MS data were searched using Mascot against a concatenated target–decoy human database (downloaded August 2017) containing common contaminant sequences, and the protein sequence of E. coli NleL ligase with a precursor mass tolerance of 50 ppm, 0.8 Da fragment ion tolerance and tryptic specificity up to 2 (proteome) or 3 missed cleavages (K-ε-GG). For global proteome analysis, the following modifications were considered: carbamidomethyl cysteine (+57.0214), TMT-labelled N terminus (+229.1629) and TMT-labelled lysine (+229.1629) as static modifications, and oxidized methionine (+15.9949) and TMT-labelled tyrosine (+229.1629) as variable modifications. For analysis of K-ε-GG peptides, TMT-labelled diglycine-modified lysine (+343.2059) was also included as a variable modification. Peptide spectral matches for each run were filtered using linear discriminant analysis to an FDR of 2% and subsequently in aggregate to a protein-level FDR of 2%. TMT-MS3 quantification was performed using Mojave, and only peptide-spectrum matches (PSMs) that had isolation specificities greater than or equal to 0.5 were considered for the final dataset. The abundance of ubiquitylation on each peptide or each identified protein was estimated by using a model fitted with Tukey median polish summarization with imputation of missing values below a censoring threshold of 28. For each pairwise comparison, the change in abundance (log2 ‘fold’ values) and the results of an ANOVA test were reported. We used the implementation of these methods in MSstats v.3.16.0 (ref. 49).
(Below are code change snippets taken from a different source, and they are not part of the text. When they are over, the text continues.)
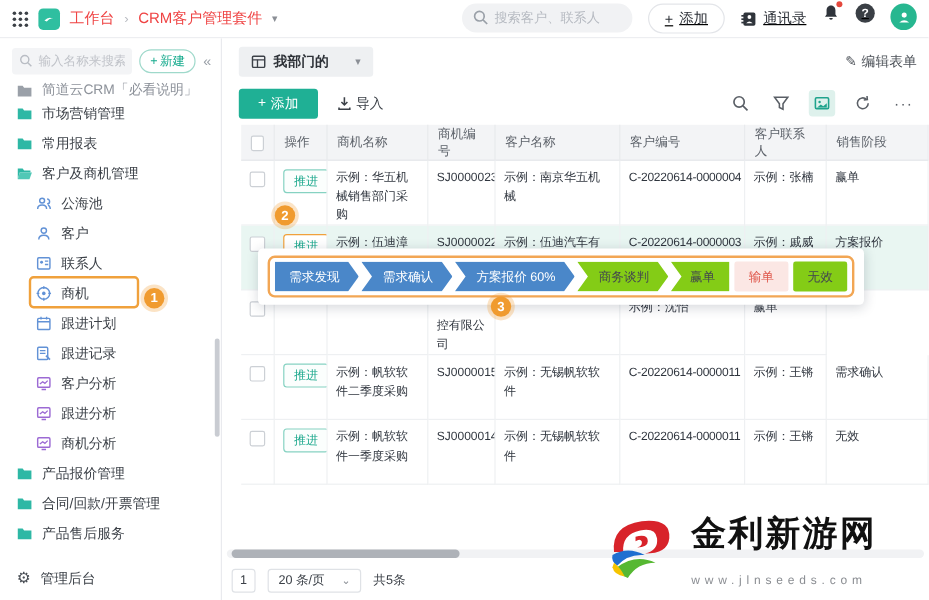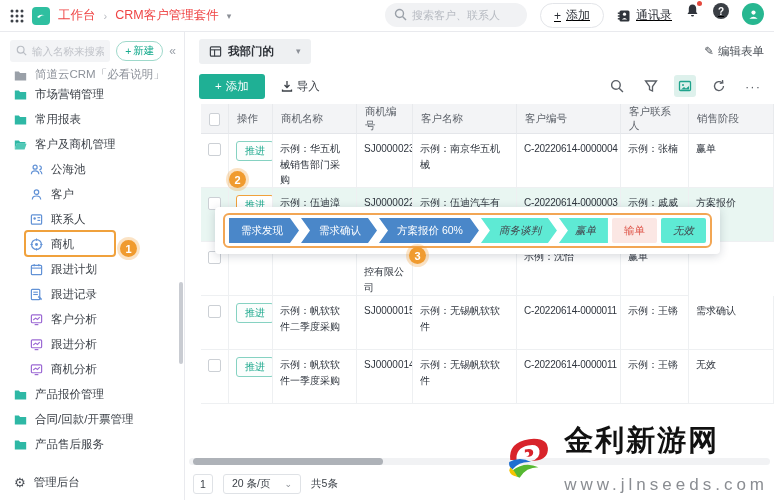--- a/index.html
+++ b/index.html
@@ -96,42 +96,42 @@
   .badge { position:absolute; width:17px; height:17px; border-radius:50%; background:#f09b2f; color:#fff;
            font-size:11px; font-weight:bold; display:flex; align-items:center; justify-content:center;
            box-shadow:0 0 0 3px rgba(240,155,47,0.28); z-index:30; }
 
   
   .popup { position:absolute; left:30px; top:175px; z-index:20; background:#fff; border-radius:4px;
            box-shadow:0 2px 10px rgba(30,40,60,0.18); padding:6px 8px; }
   .flow { display:inline-flex; align-items:center; border:2px solid #f2a654; border-radius:6px; padding:3px 4px; background:#fff; }
   .step { height:25px; display:flex; align-items:center; justify-content:center; font-size:10.5px; white-space:nowrap; }
   .step.blue { background:#4a87c9; color:#fff; }
-  .step.gray { background:#5eead4; color:#43474e;font-style:italic; }
+  .step.gray { background:#84cc16; color:#43474e; }
   .step.first { clip-path:polygon(0 0, calc(100% - 9px) 0, 100% 50%, calc(100% - 9px) 100%, 0 100%); padding:0 16px 0 12px; }
   .step.mid   { clip-path:polygon(0 0, calc(100% - 9px) 0, 100% 50%, calc(100% - 9px) 100%, 0 100%, 9px 50%); padding:0 16px 0 18px; margin-left:2px; }
   .step.tail  { clip-path:polygon(0 0, 100% 0, 100% 100%, 0 100%, 9px 50%); padding:0 12px 0 16px; margin-left:2px; }
   .step.plain { padding:0 12px; margin-left:4px; border-radius:2px; }
   .step.lost  { background:#fbe7e4; color:#df574b; }
 
   
   .hscroll-track { position:absolute; left:4px; right:4px; top:426px; height:7px; border-radius:4px; background:#f1f2f4; }
   .hscroll-thumb { position:absolute; left:4px; top:0; width:190px; height:7px; border-radius:4px; background:#aeb2b8; cursor:grab; }
   .pager { position:absolute; left:8px; top:442px; display:flex; align-items:center; gap:10px; }
   .pagebox { min-width:20px; height:20px; border:1px solid #dfe2e6; border-radius:3px; background:#fff;
              display:flex; align-items:center; justify-content:center; font-size:10.5px; color:#3c4148; cursor:pointer; padding:0 4px;}
   .sizesel { height:20px; border:1px solid #dfe2e6; border-radius:3px; background:#fff; display:flex; align-items:center;
              gap:14px; padding:0 8px; font-size:10.5px; color:#3c4148; cursor:pointer; }
   .totaltxt { font-size:10.5px; color:#3c4148; }
 
   
   .watermark { position:absolute; right:6px; bottom:4px; width:264px; height:72px; display:flex; align-items:center; gap:8px; z-index:40; }
   .wm-text { display:flex; flex-direction:column; }
   .wm-title { font-size:29px; font-weight:bold; color:#111; font-family:"Liberation Serif","DejaVu Serif",serif; letter-spacing:2px; line-height:1.1; }
-  .wm-url { font-size:17px; color:#8a8d92; letter-spacing:4px; margin-top:18px; }
+  .wm-url { font-size:10px; color:#8a8d92; letter-spacing:4px; margin-top:18px; }
 
   svg { display:block; }
 </style>
 </head>
 <body>
 
 <div class="app">
 
   <div class="topbar">
     <div class="tb-left">

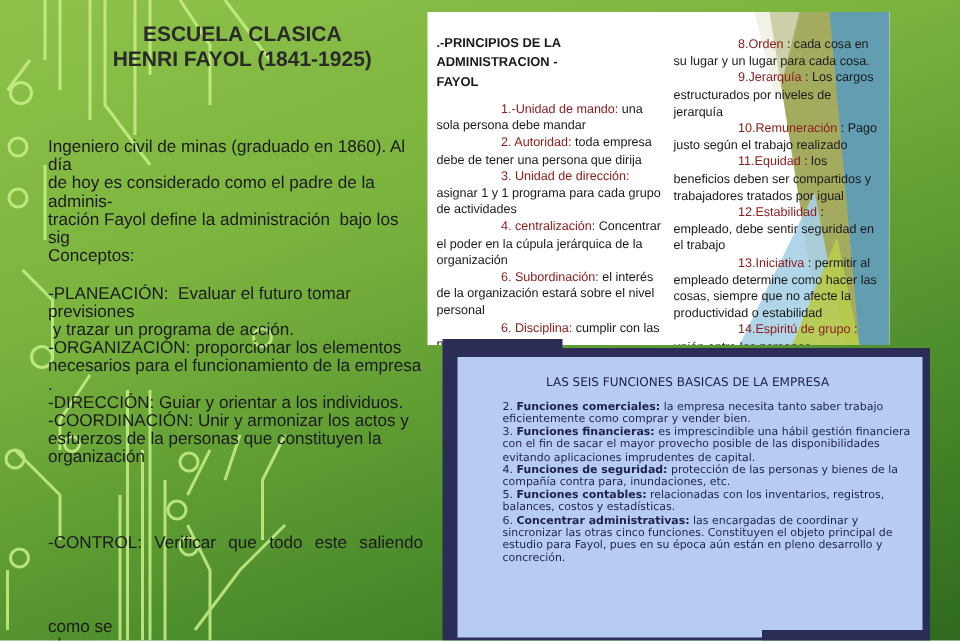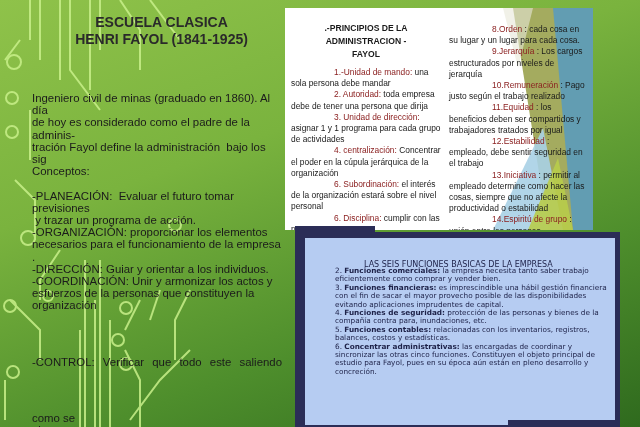--- a/index.html
+++ b/index.html
@@ -15,30 +15,30 @@
   .left-body .just { text-align:justify; text-align-last:justify; display:block; }
 
   .principles {
     position:absolute; left:285px; top:8px; width:308px; height:222px;
     background:#fff; overflow:hidden;
   }
   .deco { position:absolute; right:0; top:0; width:120px; height:222px; }
   .pcol { position:absolute; top:0; font-size:8.4px; line-height:11.2px; color:#1a1a1a; font-family:"Liberation Sans", sans-serif; }
   .pcol1 { left:6px; top:14px; width:150px; }
   .pcol2 { left:164px; top:16px; width:140px; }
-  .ptitle { text-align:center; font-weight:bold; font-size:8.6px; line-height:13px; margin-bottom:6px; }
+  .ptitle { text-align:left; font-weight:bold; font-size:8.6px; line-height:13px; margin-bottom:6px; }
   .term { color:#8b2020;padding-left:43px; }
 
   .functions-frame { position:absolute; left:295px; top:232px; width:325px; height:195px; background:#2b2d57; }
   .functions {
     position:absolute; left:305px; top:238px; width:310px; height:187px;
     background:#b6ccf2;
     font-family:"DejaVu Sans", sans-serif; color:#1d2148;
   }
-  .functions .ftitle { position:absolute; left:20px; top:22px; font-size:8px;padding-left:39px; }
+  .functions .ftitle { position:absolute; left:20px; top:12px; font-size:8px;padding-left:39px; }
   .functions .list { position:absolute; left:30px; top:29px; width:276px; font-size:7.3px; line-height:8.4px; }
   .functions .item b { font-weight:bold; }
   .notch-tl { position:absolute; left:295px; top:226px; width:80px; height:6px; background:#2b2d57; }
   .notch-br { position:absolute; left:508px; top:420px; width:112px; height:7px; background:#2b2d57; }
 </style>
 </head>
 <body>
 
 <svg class="circuit" viewBox="0 0 290 427">
   <g fill="none" stroke="#c9f08a" stroke-width="2" opacity="0.85">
Data were further processed in R to produce figures.

Protein expression and purification

E. coli NleL S170-R782 WT/C357A constructs were expressed as N-terminal His fusion constructs in E. coli Rosetta 2 (Millipore). Bacterial cell pellets were frozen and stored at −80 °C. Cells were resuspended in lysis buffer (50 mM Tris pH 8.0, 200 mM NaCl, 5 % glycerol, 5 mM MgCl2, 1 mM TCEP or 2 mM 2-mercaptoethanol, plus protease inhibitors (Roche), DNase and lysozyme) and lysed by microfluidization, and the lysate was clarified by centrifugation at 20,000g for one hour. The soluble lysate was passed through a 2-µm filter. NTA Superflow resin (QUIAGEN) or TALON Superflow (GE Healthcare) were used for affinity purification. The resin was incubated with the clarified lysate at 4 °C for one hour and then washed with up to 2 l of wash buffer (50 mM Tris pH 8.0, 200 mM NaCl, 5 % glycerol and 1 mM TCEP or 2 mM 2-mercaptoethanol). Proteins were eluted in wash buffer supplemented with 250 mM imidazole pH 8.0 (Sigma). NleL proteins were concentrated and purified by size-exclusion chromatography using a Superdex 200 column (GE Healthcare) pre-equilibrated with 50 mM Tris pH 8.0, 300 mM NaCl, 5% glycerol and 1 mM TCEP. Pure-protein-containing fractions were pooled, concentrated and stored at −80 °C.

C-terminal 1D4-tagged human caspase-4 (full length 1–377), human ROCK1 (full length 1–1,354) and human ROCK2 (full length 1–1,388, kinase domain 1–409, PH domain 1,142–1,388) were purified from 293T cells. Cell pellets were resuspended in 10 mM HEPES pH 7.4, 150 mM NaCl, 10% glycerol, 1 mM MgCl2, 1 mM TCEP containing protease inhibitor cocktail (Halt) and benzonase. Lysates were clarified by centrifugation at 20,000g for 30 min at 4 °C. 1D4–sepharose was used for purification. Lysates were incubated with resin for one hour at 4 °C and washed three times with lysis buffer. Proteins were eluted with 25 μM 1D4 peptide in 10 mM HEPES pH 7.4, 150 mM NaCl, 10% glycerol, 1 mM MgCl2 and 1 mM TCEP.

In vitro ubiquitylation assays

Reactions contained 2.5 ng µl−1 human E1 enzyme (Boston Biochem), 0.125 µg µl−1 ubiquitin (Boston Biochem), 0.01 µg µl−1 Ube2D3 (Boston Biochem), 0.01 µg µl−1 NleL, 0.1 µg µl−1 human caspase-4, ROCK1 or ROCK2, 50 mM Tris pH 8.0, 50 mM NaCl, 5 mM MgCl2 and 0.1 mM DTT. Reactions were initiated with 5 mM ATP, incubated at 37 °C and quenched with LDS sample loading buffer (Thermo Fisher Scientific).

Statistics

P value calculations for the mass spectrometry analyses in Fig. 2a are described above. All other statistical analyses were performed using GraphPad Prism v.9 and v.10.4.2.

Reporting summary

Further information on research design is available in the Nature Portfolio Reporting Summary linked to this article.